CVE-2025-64423 is an improper authentication vulnerability classified under CWE-287 affecting Coolify, an open-source, self-hostable platform used for managing servers, applications, and databases. In versions up to and including 4.0.0-beta.434, a low privileged user assigned the 'member' role can access invitation links intended for administrators. These invitation links are used to onboard new administrators by granting them elevated privileges. Due to insufficient access control and validation on the invitation mechanism, a member can intercept or use an administrator's invitation link before the legitimate recipient does. By doing so, the attacker effectively escalates their privileges to administrator level without needing the administrator's credentials or additional authentication factors. This flaw does not require user interaction beyond the attacker using the invitation link and can be exploited remotely over the network. The vulnerability impacts confidentiality by exposing administrative access, integrity by allowing unauthorized changes, and availability by potentially disrupting administrative control. The CVSS 4.0 vector indicates network attack vector (AV:N), low attack complexity (AC:L), requiring privileges (PR:L) but no user interaction (UI:N), with high impact on confidentiality, integrity, and availability (C:H/I:H/A:H). As of the publication date, no patch or fix has been confirmed, and no known exploits have been reported in the wild. The vulnerability arises from improper authentication and authorization checks on invitation link usage, a critical flaw in the access control design of Coolify's user management system.

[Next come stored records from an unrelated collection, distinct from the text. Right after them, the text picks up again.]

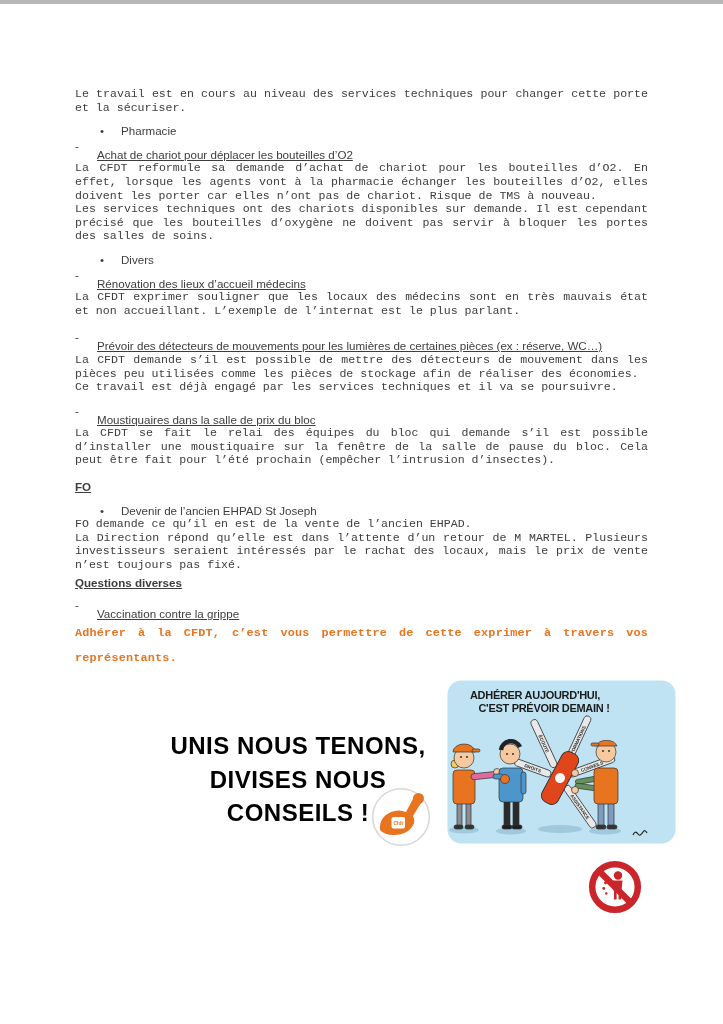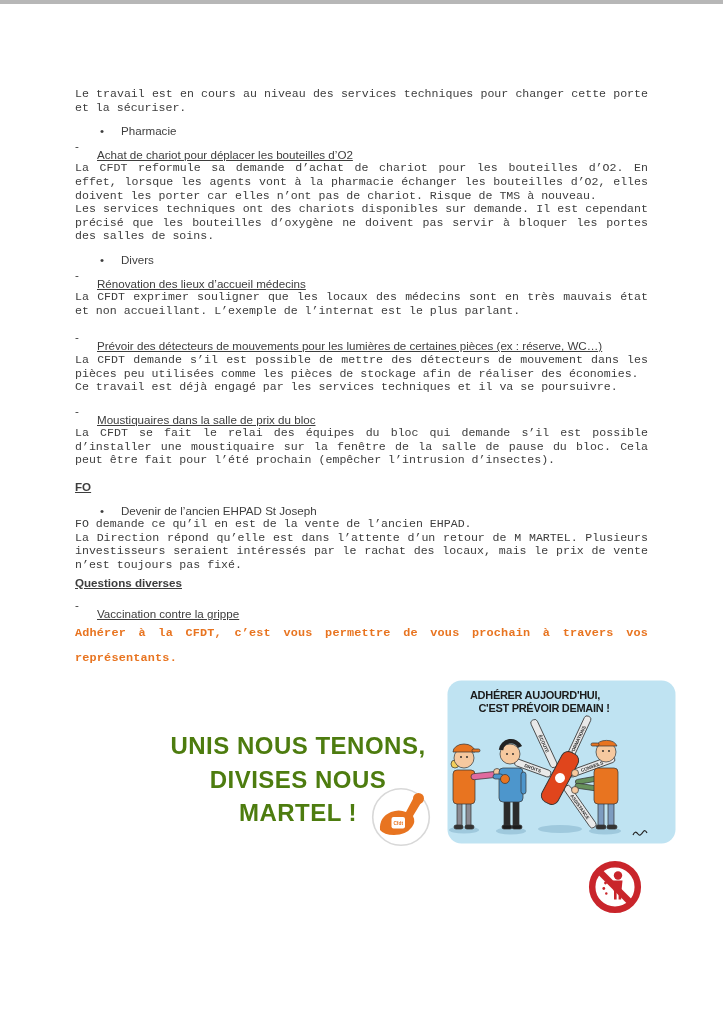"Adhérer à la CFDT, c’est" p.adhesion { text: vous prochain -> cette exprimer }
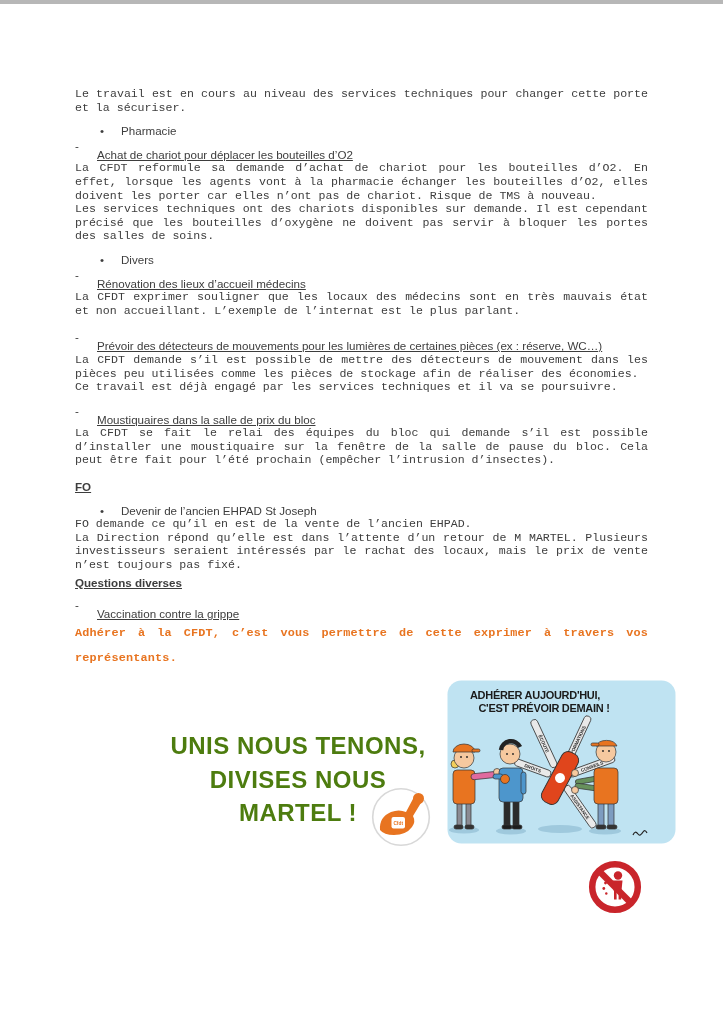"UNIS NOUS TENONS," .slogan { color: #4d7c0f -> #000000 }
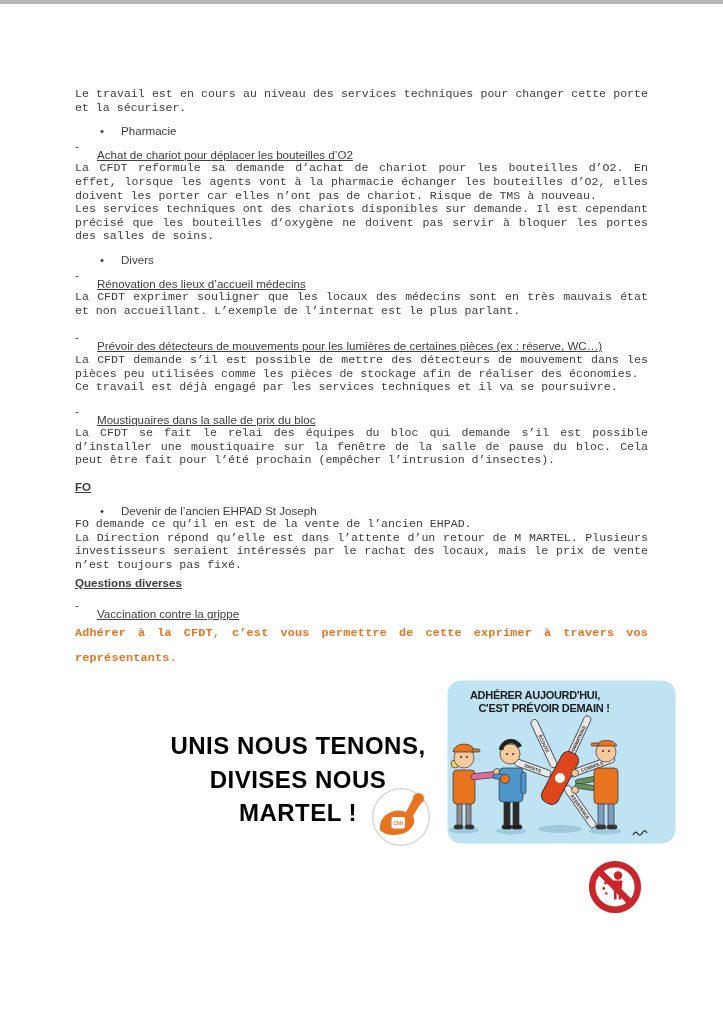"MARTEL !" div { text: MARTEL -> CONSEILS }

For European organizations using Coolify, this vulnerability poses a significant risk. Unauthorized privilege escalation to administrator level can lead to full control over managed servers, applications, and databases, potentially exposing sensitive data and critical infrastructure. Attackers could manipulate configurations, deploy malicious code, or disrupt services, impacting business continuity and compliance with data protection regulations such as GDPR. The ability to exploit this remotely without user interaction increases the threat surface, especially in environments with multiple users and frequent administrative invitations. Organizations relying on Coolify for DevOps automation or infrastructure management may face operational disruptions and reputational damage if exploited. The lack of a confirmed patch increases exposure time, necessitating immediate mitigation efforts. Given the growing adoption of open-source management tools in Europe, the impact can be widespread, particularly in sectors like finance, healthcare, and technology where secure infrastructure management is paramount.

Until an official patch is released, European organizations should implement strict controls around invitation link generation and distribution. This includes limiting invitation link creation to trusted personnel, using secure communication channels to share links, and monitoring invitation link usage logs for suspicious activity. Implement network segmentation and access controls to restrict member role capabilities and isolate critical management interfaces. Consider temporarily disabling invitation-based onboarding or replacing it with manual administrator account provisioning. Employ multi-factor authentication (MFA) for all administrator accounts to reduce risk if privilege escalation occurs. Regularly audit user roles and privileges to detect anomalies. Stay informed on updates from Coollabsio and apply patches immediately once available. Additionally, conduct penetration testing focused on invitation workflows to identify and remediate related weaknesses. Deploy intrusion detection systems to alert on unusual administrative access patterns. These targeted measures go beyond generic advice by focusing on the specific attack vector and operational context of Coolify deployments.